It was supposed to be a joke. Just a dare. A little “haunted hospital” exploration to post on your story and rack up likes. You weren’t expecting blood on the floor, freezing air that made your bones ache, or doors that slammed on their own. You weren’t expecting the shadows to whisper, or the elevator—long dead—to suddenly creak to life and open with a ding that echoed like a funeral bell. You especially weren’t expecting to get locked inside a room with peeling wallpaper, flickering lights, and medical equipment that still smelled like iron and rot.
But what really caught you off guard was the man.
If you could even call him that.
Tall. Shirtless. Soaking wet like he’d just crawled out of a cursed bathtub. Veins like ink under pale skin. Hair black and dripping across his glowing eyes. He was barefoot, silent, staring right at you like you were something he’d been waiting for. His mouth twitched into a smile, slow and hungry. Blood glistened on his teeth. And before you could even think about it—
You screamed. Loud. Ugly. Panicked. A pure horror-movie screech that echoed through the entire abandoned building.
And then… He screamed back.
Louder. Higher. Way more dramatic. His hands flailed. He jumped back like you were the monster. Then he pointed behind you and shrieked, “IS THAT A COCKROACH?!”
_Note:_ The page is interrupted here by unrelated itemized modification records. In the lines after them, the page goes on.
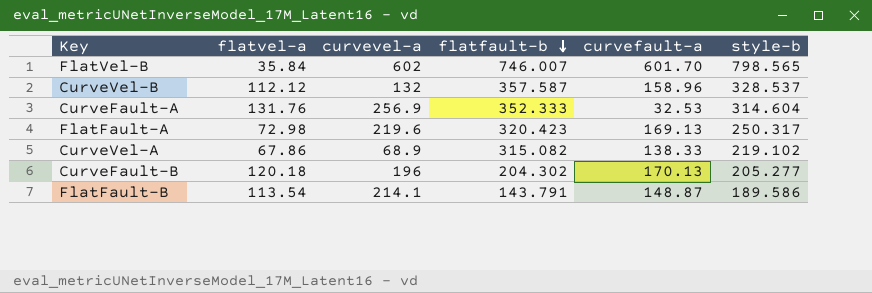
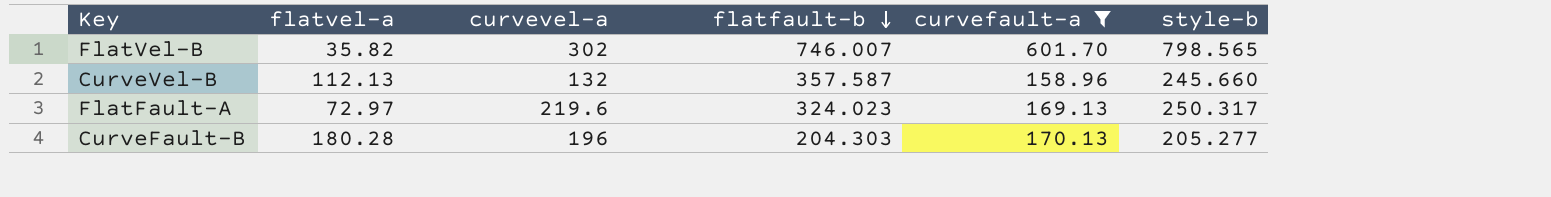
filter: none -> curvefault-a >= 158.96
FlatVel-B | flatvel-a: 35.84 -> 35.82
FlatVel-B | curvevel-a: 602 -> 302
CurveVel-B | flatvel-a: 112.12 -> 112.13
CurveVel-B | style-b: 328.537 -> 245.660
FlatFault-A | flatvel-a: 72.98 -> 72.97
FlatFault-A | flatfault-b: 320.423 -> 324.023
CurveFault-B | flatvel-a: 120.18 -> 180.28
CurveFault-B | flatfault-b: 204.302 -> 204.303

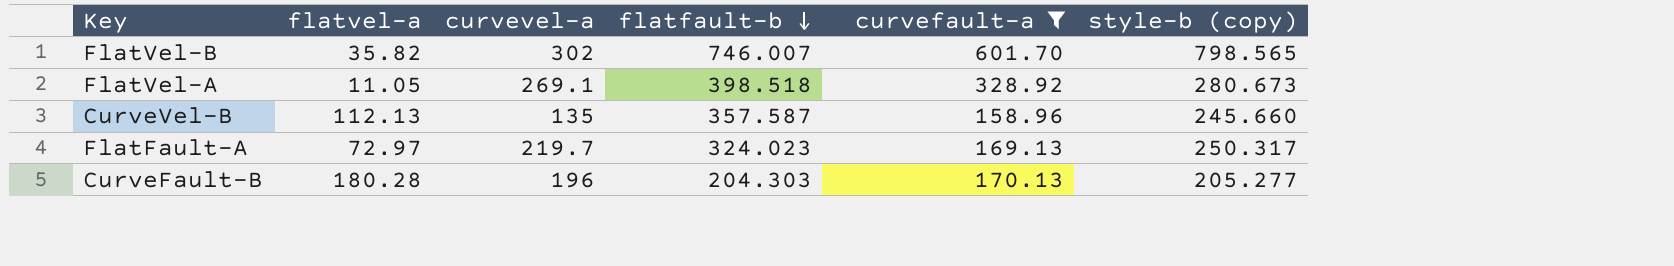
column name: style-b -> style-b (copy)
row FlatVel-A: none -> 11.05 | 269.1 | 398.518 | 328.92 | 280.673
CurveVel-B | curvevel-a: 132 -> 135
FlatFault-A | curvevel-a: 219.6 -> 219.7

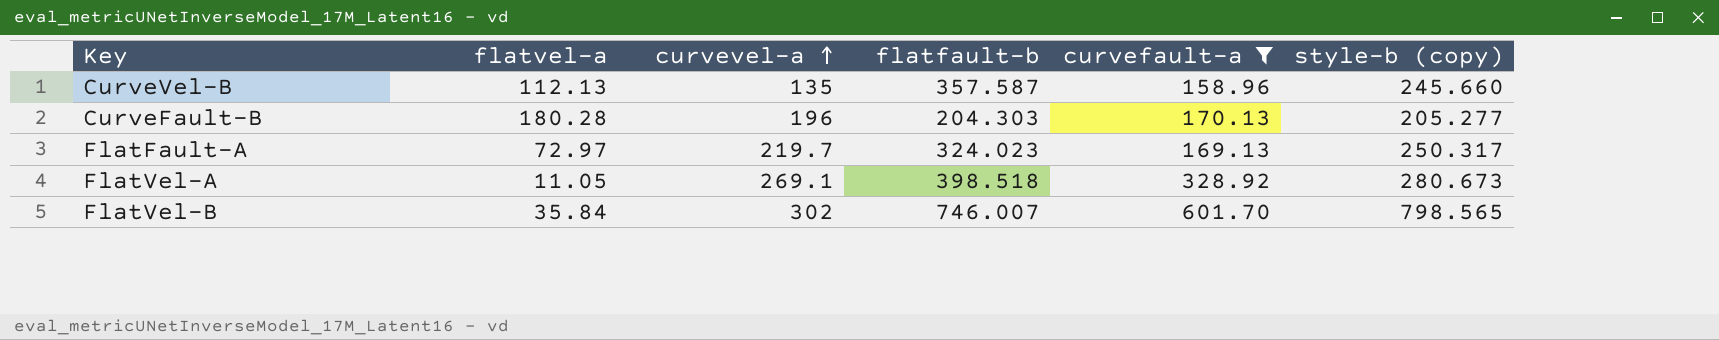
row order: flatfault-b descending -> curvevel-a ascending
FlatVel-B | flatvel-a: 35.82 -> 35.84

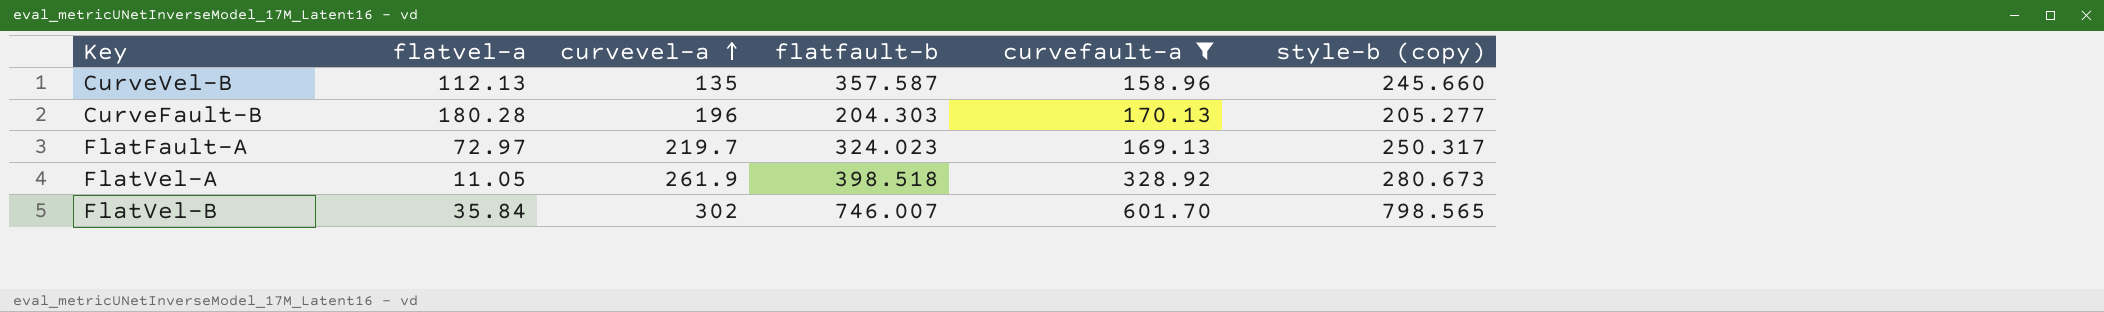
FlatVel-A | curvevel-a: 269.1 -> 261.9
You whipped around. There it was. Crawling across the broken floor tile. You turned back to him. He was standing on the hospital bed like a Victorian maiden about to faint. Hair in his face, hands trembling, lip curled in disgust.
You: “You’re a ghost!”
Him: “I’m a demon! There’s a difference!”
You: “You eat souls!”
Him: “NOT BUGS.”
Now the lights are strobing like a rave. The ghost is hovering near the ceiling because the roach disappeared. You're holding your shoe like a weapon. Something in the walls just moaned. Your phone’s been dead since the entrance. You’re sweating, shaking, and absolutely not emotionally equipped to be someone’s accidental roommate from Hell.
Then, silence.
He floats down again. Barefoot. Still shirtless. Still terrifying. Staring at you like he’s trying to decide if your fear smells better than your shampoo.
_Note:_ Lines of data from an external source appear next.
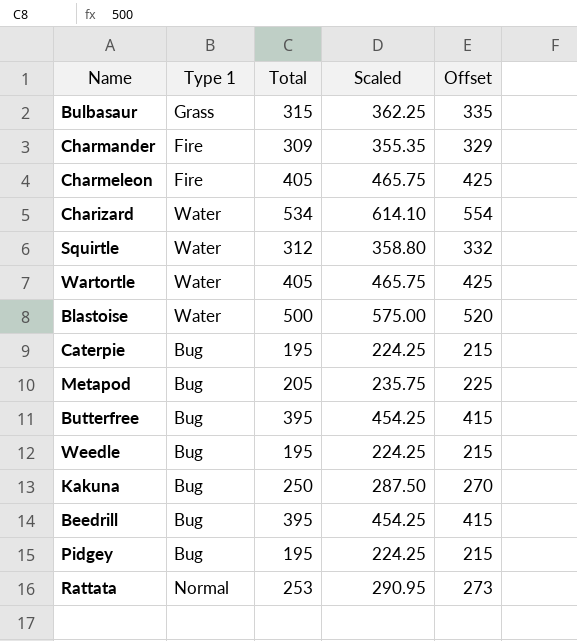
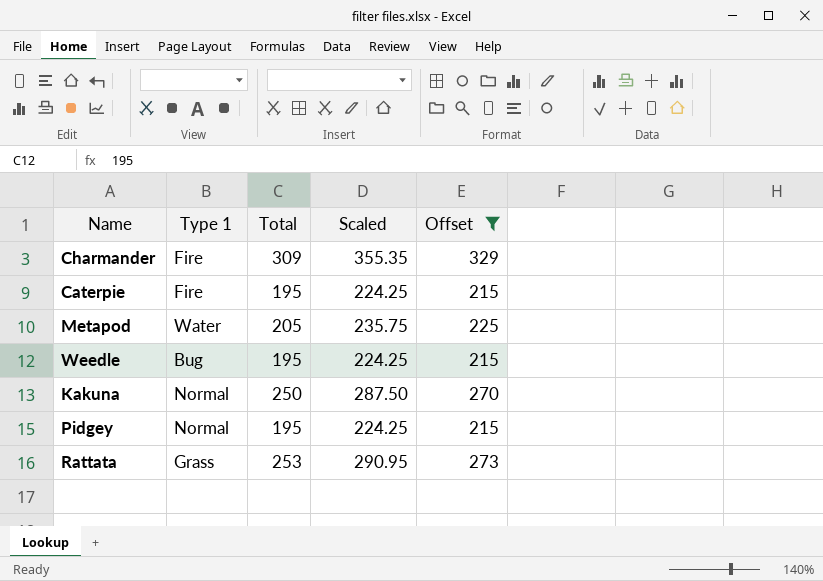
filter: none -> Offset <= 329
Caterpie | Type 1: Bug -> Fire
Metapod | Type 1: Bug -> Water
Kakuna | Type 1: Bug -> Normal
Pidgey | Type 1: Bug -> Normal
Rattata | Type 1: Normal -> Grass

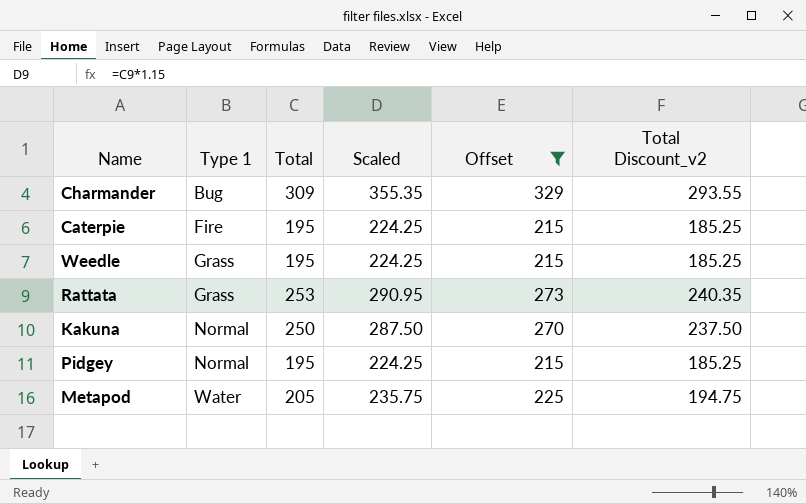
row order: none -> Type 1 ascending
column Total Discount_v2 | formula: none -> [Total] * 0.95
Charmander | Type 1: Fire -> Bug
Weedle | Type 1: Bug -> Grass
“…You scream like a goat,” he says.
You blink.
“You scream like a damn goat,” he repeats, dead serious. “The last person who entered here screamed like a terrified violin. But you? Straight up farm animal.”
And somehow, that’s when you realized you’re going to die here. Or worse—survive and have to share your bed with this emotionally unstable, cockroach-fearing demon for eternity.
“Room 237 is taken,” he says. “Congrats. You live here now.”
He sits on the bed. It creaks ominously. Then he adds, “If the nun ghost shows up, don’t make eye contact. She thinks we’re married.”
You open your mouth to speak. The lightbulb explodes above you.
Welcome to Saint Dympha’s. You should’ve stayed home.